HPC deployment
AmorphGen is designed for deployment on GPU-enabled HPC clusters via SLURM.
SLURM job script
#!/bin/bash
#SBATCH --job-name=amorphgen
#SBATCH --nodes=1
#SBATCH --ntasks-per-node=1
#SBATCH --gpus-per-task=1
#SBATCH --time=24:00:00
#SBATCH --account=your-account
module load CUDA/11.8.0
conda activate /path/to/your/env
amorphgen POSCAR --model mace-mpa-0 --device cuda
Resuming timed-out jobs
The --resume flag enables smart checkpoint detection for both pipeline and batch-quench modes. It scans the work directory for completed stage outputs and automatically skips them.
Pipeline mode
amorphgen POSCAR \
--stages 1 4 5 6 7 \
--config my_config.yaml \
--work-dir my_run/ \
--resume
If stages 1 and 4 are already complete, AmorphGen picks up from stage 5 using the stage4_eq.xyz checkpoint. If all stages are done, it exits immediately.
Batch quench mode
amorphgen --batch-quench \
--snapshot-dir snapshots/ \
--model mace-mpa-0 \
--device cuda \
--resume
This skips already-completed structures and continues from where the previous job left off.
Python API
from amorphgen import MeltQuenchPipeline
pipe = MeltQuenchPipeline(
input_file="POSCAR",
work_dir="my_run",
cfg_override={"model": "mace-mpa-0", "device": "cuda"},
)
atoms = pipe.run(stages=[1, 4, 5, 6, 7], resume=True)

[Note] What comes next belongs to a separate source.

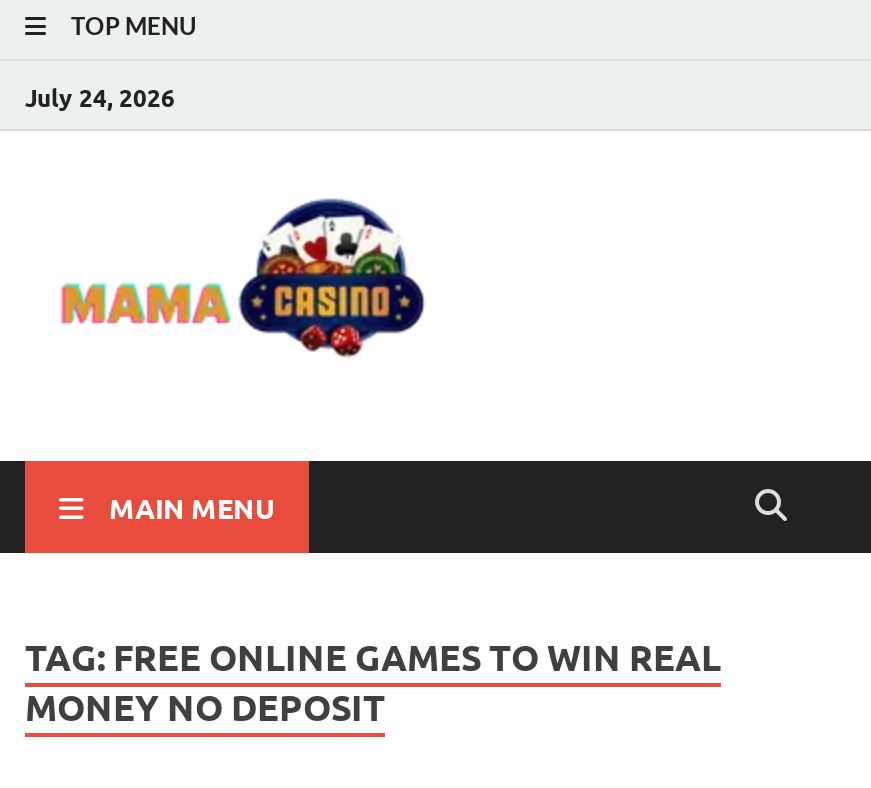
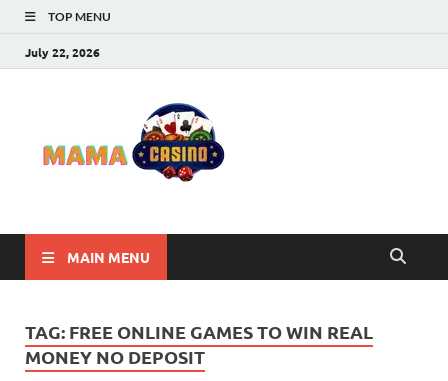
- July 24, 2026
+ July 22, 2026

Array jobs for batch processing
For running many structures in parallel (e.g. 100 AIRSS structures), use a SLURM array job:
#!/bin/bash
#SBATCH --job-name=MQ_batch
#SBATCH --gres=gpu:1
#SBATCH --cpus-per-task=4
#SBATCH --mem=32G
#SBATCH --time=12:00:00
#SBATCH --array=1-100
SAMPLE=${SLURM_ARRAY_TASK_ID}
amorphgen "inputs/sample-${SAMPLE}.xyz" \
--stages 1 4 5 6 7 \
--config config.yaml \
--work-dir "results/sample_${SAMPLE}" \
--resume
Each array task runs on its own GPU. The --resume flag makes resubmission safe — completed samples are skipped automatically.